**TASK DIRECTIONS:**
For each line in the data below that holds "width", return a copy.

=== EXTRACTED RECORDS ===

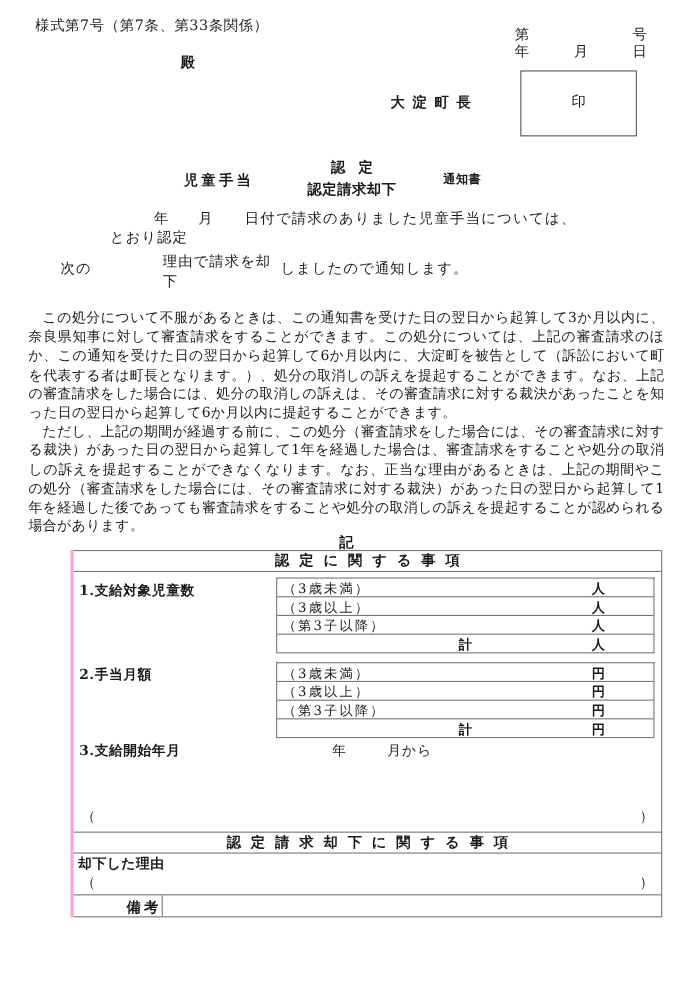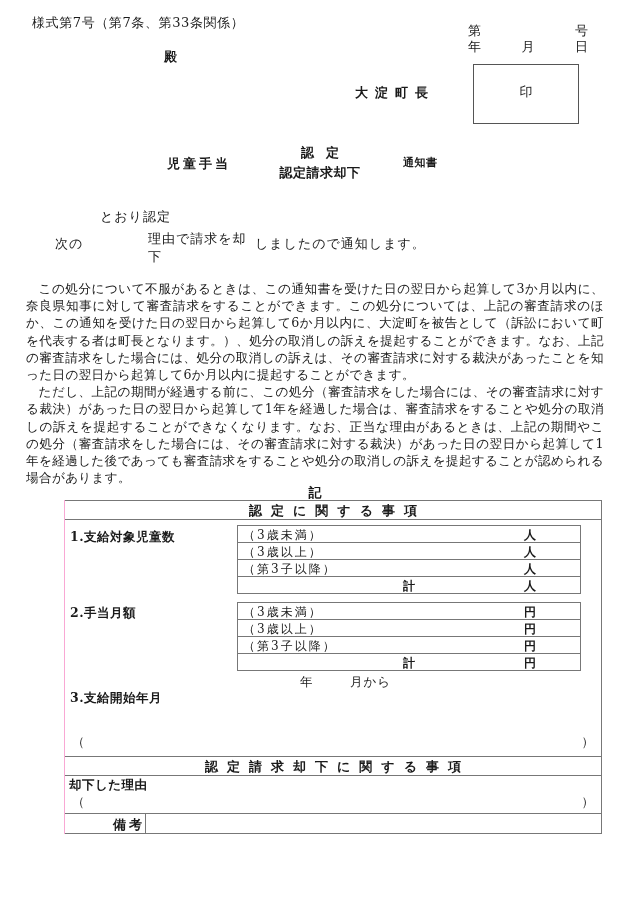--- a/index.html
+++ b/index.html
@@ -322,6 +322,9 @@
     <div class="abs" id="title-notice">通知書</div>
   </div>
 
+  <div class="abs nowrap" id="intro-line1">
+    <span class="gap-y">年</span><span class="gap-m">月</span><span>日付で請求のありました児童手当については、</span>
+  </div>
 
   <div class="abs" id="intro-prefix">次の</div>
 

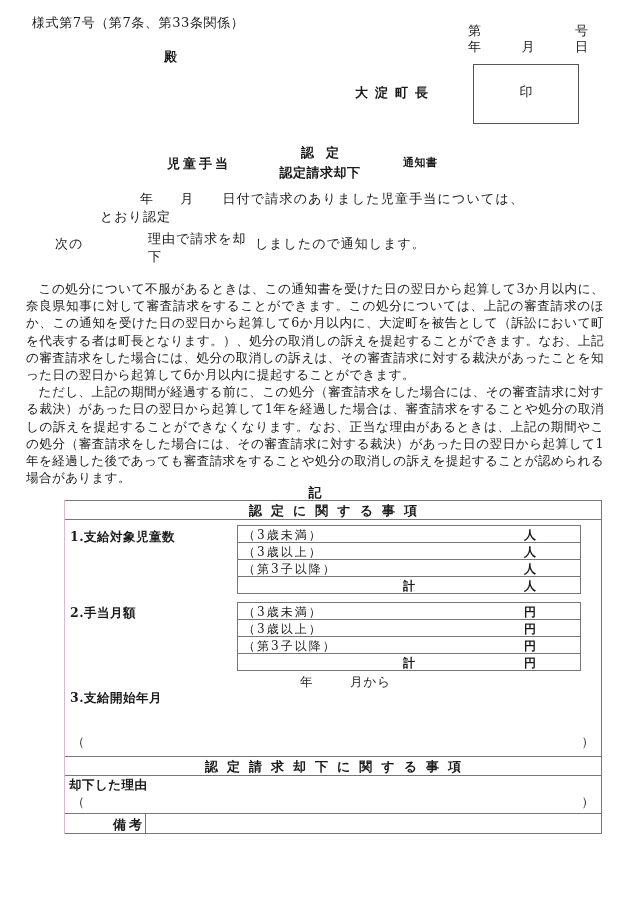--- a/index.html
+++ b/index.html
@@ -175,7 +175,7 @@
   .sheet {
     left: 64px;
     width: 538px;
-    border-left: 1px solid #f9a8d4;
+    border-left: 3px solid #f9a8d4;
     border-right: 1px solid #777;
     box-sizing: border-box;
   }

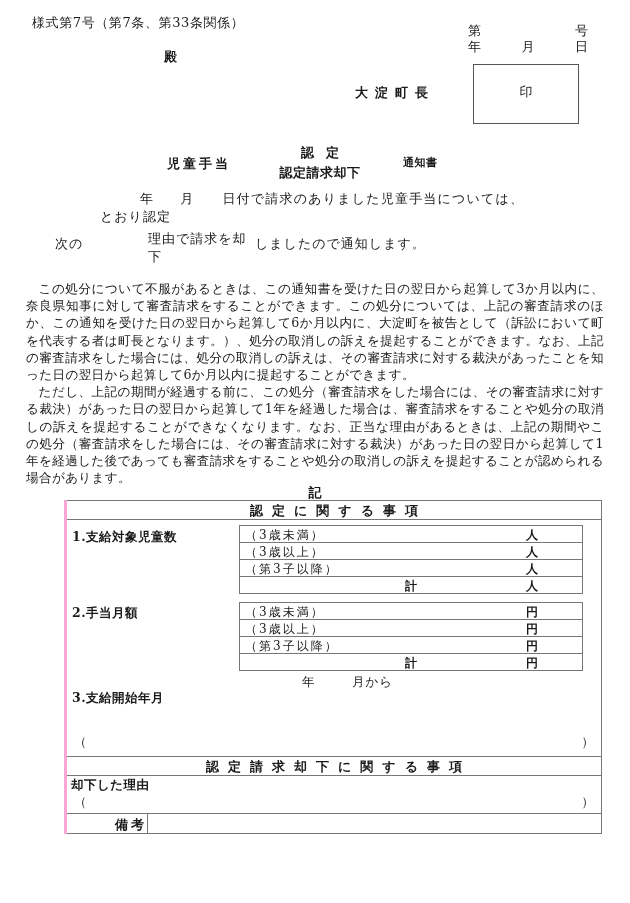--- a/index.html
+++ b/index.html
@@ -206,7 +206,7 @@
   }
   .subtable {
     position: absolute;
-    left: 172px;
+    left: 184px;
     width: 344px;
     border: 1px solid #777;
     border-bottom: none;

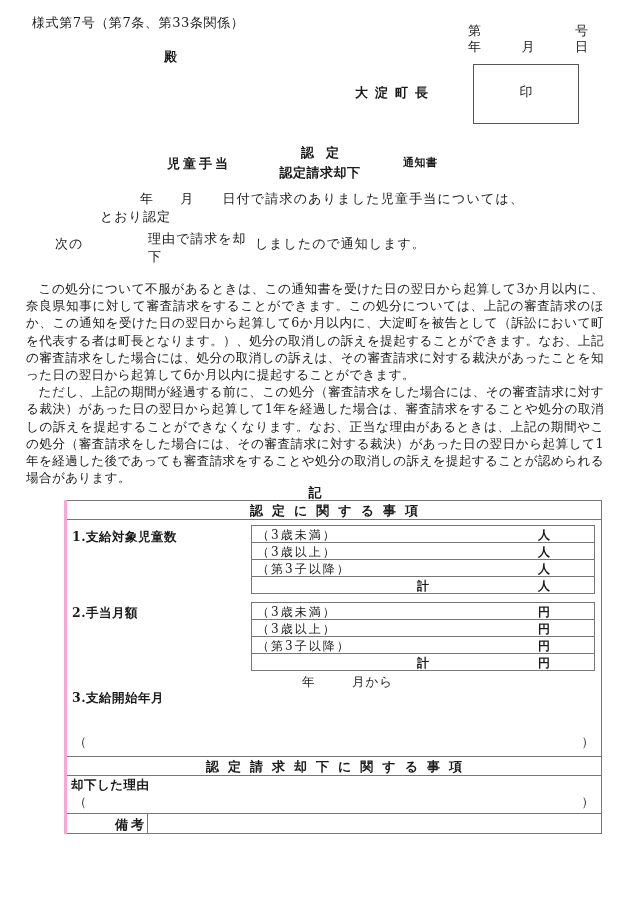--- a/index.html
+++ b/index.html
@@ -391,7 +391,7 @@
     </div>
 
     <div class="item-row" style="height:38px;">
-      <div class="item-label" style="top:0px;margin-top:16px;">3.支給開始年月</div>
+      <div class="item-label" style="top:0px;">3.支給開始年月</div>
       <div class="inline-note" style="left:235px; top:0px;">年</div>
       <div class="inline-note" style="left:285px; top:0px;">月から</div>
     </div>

===
=== EXTRACTED RECORDS ===

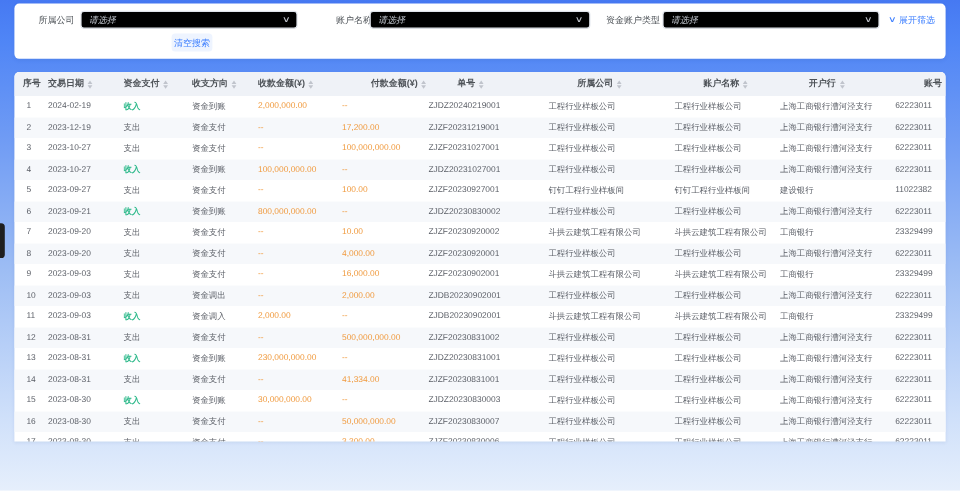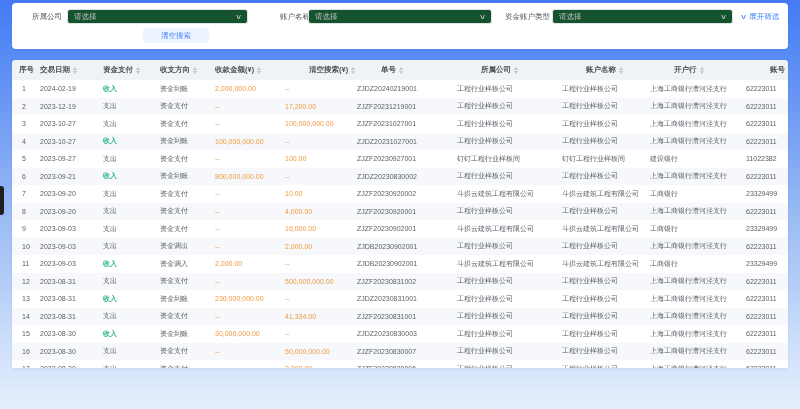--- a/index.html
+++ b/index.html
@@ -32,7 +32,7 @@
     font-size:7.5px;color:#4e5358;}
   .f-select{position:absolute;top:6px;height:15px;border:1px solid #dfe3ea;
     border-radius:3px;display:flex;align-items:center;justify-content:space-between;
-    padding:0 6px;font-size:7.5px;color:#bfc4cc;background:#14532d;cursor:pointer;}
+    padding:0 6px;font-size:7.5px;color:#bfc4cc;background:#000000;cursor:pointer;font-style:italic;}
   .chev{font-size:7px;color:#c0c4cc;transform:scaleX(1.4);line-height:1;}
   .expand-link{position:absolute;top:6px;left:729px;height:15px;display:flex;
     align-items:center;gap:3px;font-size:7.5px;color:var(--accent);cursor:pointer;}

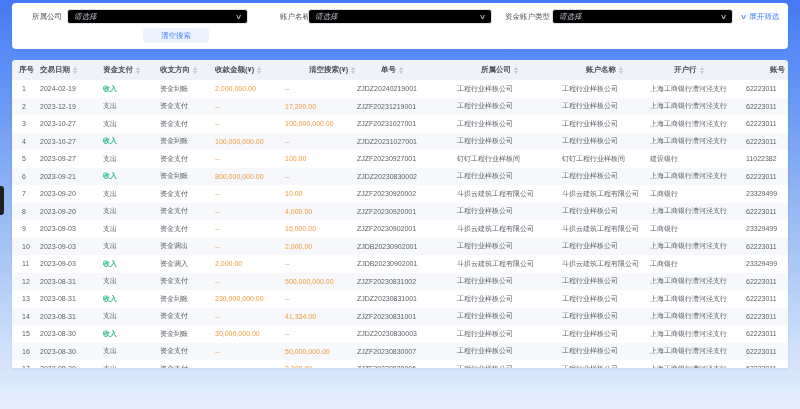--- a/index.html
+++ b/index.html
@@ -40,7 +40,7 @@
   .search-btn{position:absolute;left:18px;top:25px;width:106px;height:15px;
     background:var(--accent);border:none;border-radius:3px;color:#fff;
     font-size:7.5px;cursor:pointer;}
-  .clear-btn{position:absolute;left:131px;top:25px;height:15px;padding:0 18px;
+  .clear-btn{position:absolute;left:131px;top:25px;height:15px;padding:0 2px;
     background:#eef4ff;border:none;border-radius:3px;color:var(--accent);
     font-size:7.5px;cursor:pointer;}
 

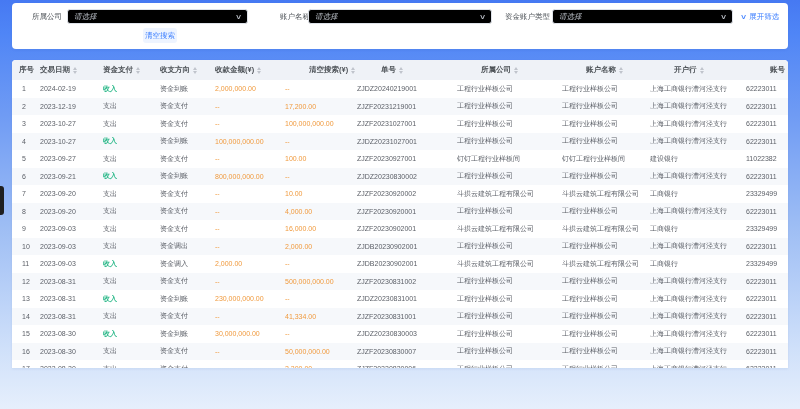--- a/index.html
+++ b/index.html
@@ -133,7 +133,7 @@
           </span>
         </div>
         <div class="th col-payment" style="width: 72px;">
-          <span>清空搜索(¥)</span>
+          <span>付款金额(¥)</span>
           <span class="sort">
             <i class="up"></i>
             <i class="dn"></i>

===
=== EXTRACTED RECORDS ===

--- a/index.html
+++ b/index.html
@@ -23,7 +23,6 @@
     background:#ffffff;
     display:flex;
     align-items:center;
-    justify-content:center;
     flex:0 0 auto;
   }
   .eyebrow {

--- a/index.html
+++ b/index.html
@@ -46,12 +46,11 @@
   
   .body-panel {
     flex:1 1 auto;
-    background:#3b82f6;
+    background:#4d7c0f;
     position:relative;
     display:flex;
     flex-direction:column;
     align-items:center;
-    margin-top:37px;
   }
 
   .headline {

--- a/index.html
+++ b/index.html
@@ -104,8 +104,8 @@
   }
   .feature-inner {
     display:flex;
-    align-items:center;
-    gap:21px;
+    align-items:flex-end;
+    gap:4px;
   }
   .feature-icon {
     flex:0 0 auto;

===

**RESULT FOR THIS TASK:**
     width: 538px;
     width: 344px;
   .search-btn{position:absolute;left:18px;top:25px;width:106px;height:15px;
         <div class="th col-payment" style="width: 72px;">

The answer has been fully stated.